Stored entries:

BEGIN

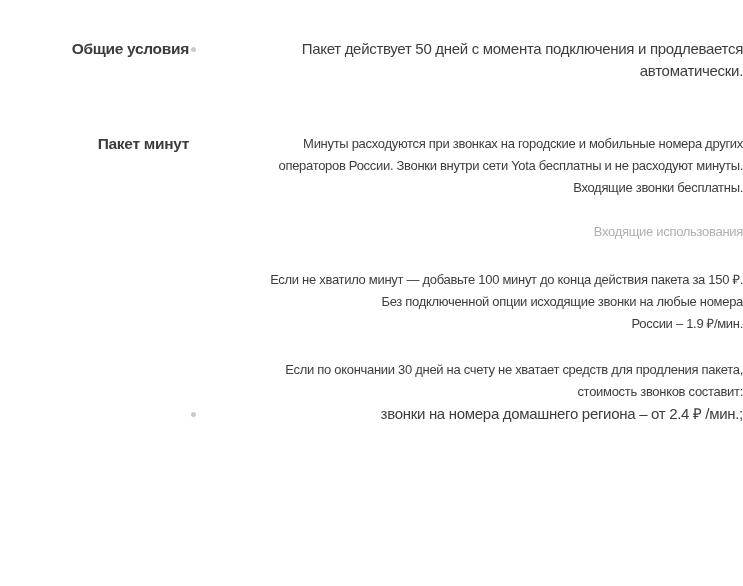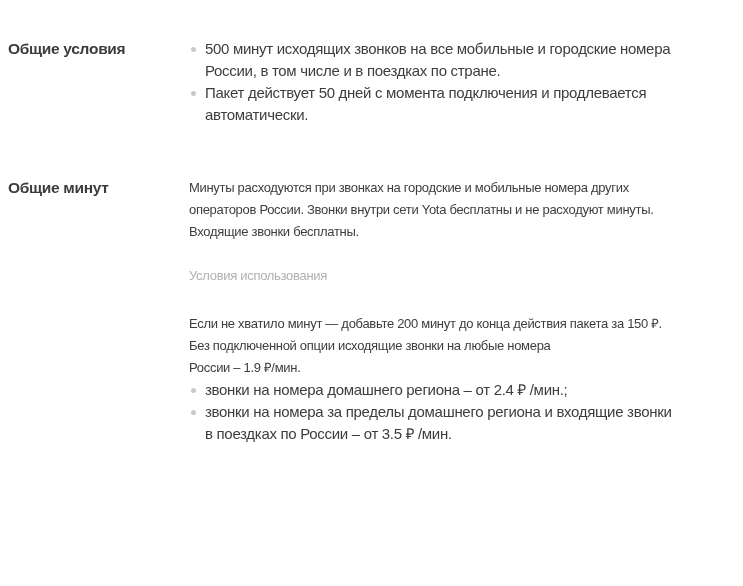"Общие условия" .page { text-align: none -> right }
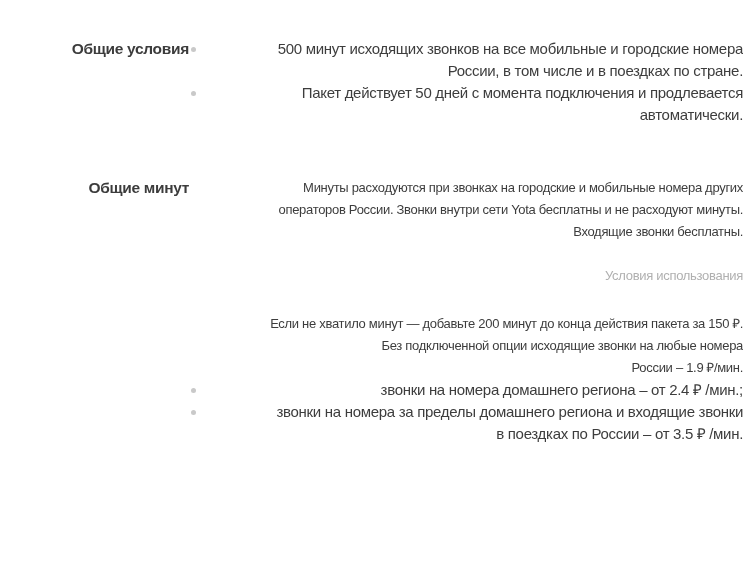"500 минут исходящих звонков на" li { html: <li>500 минут исходящих звонков на все мобильные и городские номера России, в том числе и в поездках по стране.</li> -> none }
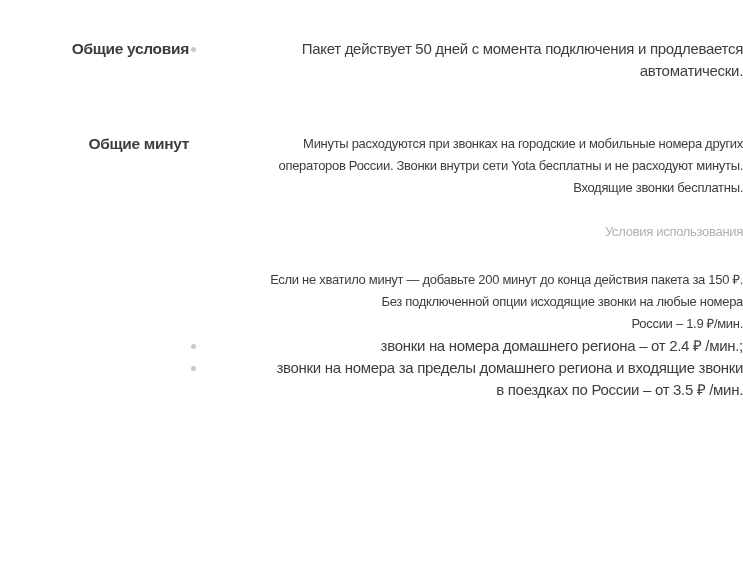"Общие минут" div.label-col { text: Общие -> Пакет }
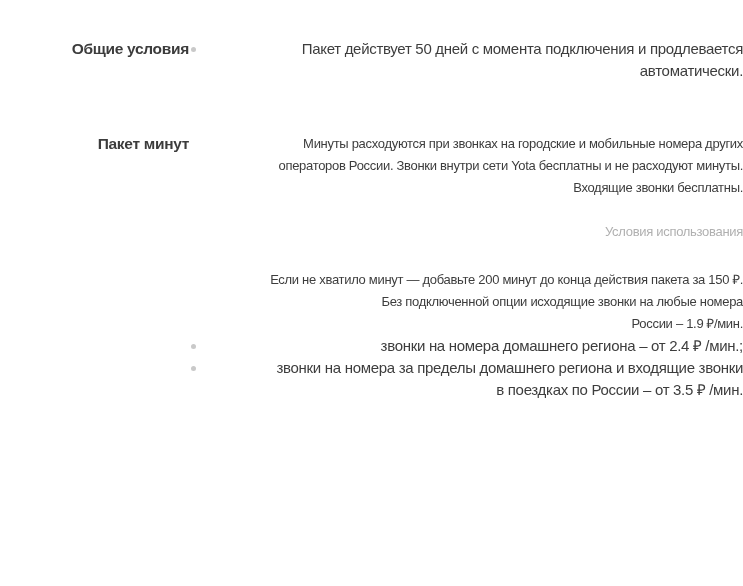"Условия использования" p.para { text: Условия -> Входящие }
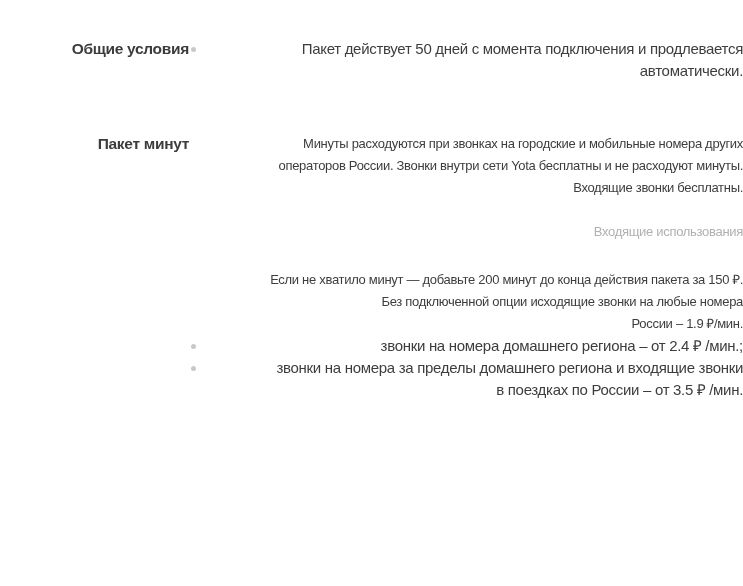"Если не хватило минут —" p.para { text: 200 -> 100 }
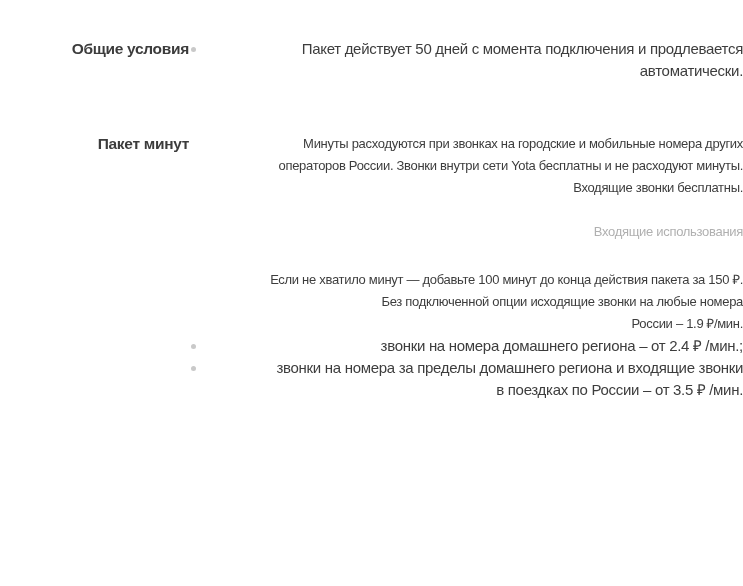"Если по окончании 30 дней" p.para { html: none -> <p>Если по окончании 30 дней на счету не хватает средств для продления пакета, стоимость звонков составит:</p> }
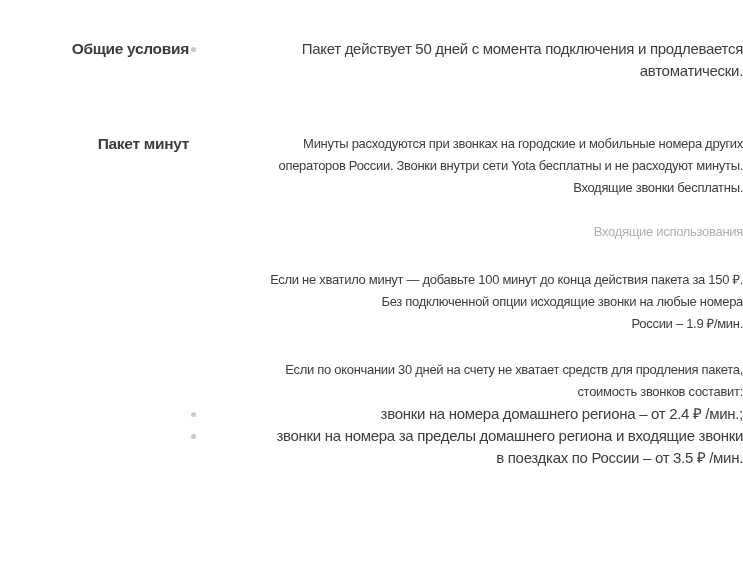"звонки на номера за пределы" li { html: <li>звонки на номера за пределы домашнего региона и входящие звонки в поездках по России – от 3.5 ₽ /мин.</li> -> none }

END

**WHAT THIS TASK INVOLVES**
What's needed is an exact retyping of the records, pictures excluded.

**TASK RESPONSE**
"Общие условия" .page { text-align: none -> right }
"500 минут исходящих звонков на" li { html: <li>500 минут исходящих звонков на все мобильные и городские номера России, в том числе и в поездках по стране.</li> -> none }
"Общие минут" div.label-col { text: Общие -> Пакет }
"Условия использования" p.para { text: Условия -> Входящие }
"Если не хватило минут —" p.para { text: 200 -> 100 }
"Если по окончании 30 дней" p.para { html: none -> <p>Если по окончании 30 дней на счету не хватает средств для продления пакета, стоимость звонков составит:</p> }
"звонки на номера за пределы" li { html: <li>звонки на номера за пределы домашнего региона и входящие звонки в поездках по России – от 3.5 ₽ /мин.</li> -> none }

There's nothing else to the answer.